- Title card
- Directed by: Charles M. Jones
- Story by: Michael Maltese
- Starring: Mel Blanc (Frisky, Claude) Bea Benaderet (Frisky's Mistress)
- Music by: Carl Stalling
- Animation by: Lloyd Vaughan Ken Harris Ben Washam Effects Animation: Harry Love
- Layouts by: Robert Gribbroek
- Backgrounds by: Philip De Guard
- Color process: Technicolor
- Production company: Warner Bros. Cartoons
- Distributed by: Warner Bros. Pictures
- Release date: November 29, 1952 (U.S.);
- Running time: 6:52
- Language: English

= Terrier-Stricken =

Terrier-Stricken is a 1952 Warner Bros.

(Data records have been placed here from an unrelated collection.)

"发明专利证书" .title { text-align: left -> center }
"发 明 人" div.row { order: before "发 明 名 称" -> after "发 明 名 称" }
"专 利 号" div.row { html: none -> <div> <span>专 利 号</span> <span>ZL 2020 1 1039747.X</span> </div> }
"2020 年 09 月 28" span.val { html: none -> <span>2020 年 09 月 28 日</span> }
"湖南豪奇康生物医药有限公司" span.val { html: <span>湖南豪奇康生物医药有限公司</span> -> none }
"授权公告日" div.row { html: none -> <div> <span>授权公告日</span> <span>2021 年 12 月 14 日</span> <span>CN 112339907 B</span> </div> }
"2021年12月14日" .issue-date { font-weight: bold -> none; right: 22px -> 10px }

Merrie Melodies cartoon short, written by Michael Maltese and directed by Chuck Jones. The cartoon was released on November 29, 1952 and stars Claude Cat.

==Premise==
Frisky Puppy's barking at the worst possible moments get Claude Cat into a heap of troublesome situations.

==Plot==
In the opening scene, Claude is happily eating his dinner but becomes frustrated that there is not more food in his bowl. He gets the idea that because Frisky has not eaten his dinner yet, he can eat the dog's food. Sneaking over to the dog's food dish (the end of his tail is shown as a devil's pitchfork to represent the devilish idea he has), he arrives at the dog dish and is about to take a bite when Frisky sneaks up behind him and barks. Claude is seen flying upward out of the scene. A moment later, we see him with his claws stuck into the ceiling, shaking like a leaf. Frisky downs his dinner in a flash of a second and runs off. Claude becomes disgusted with the dog and begins murmuring while looking at the audience.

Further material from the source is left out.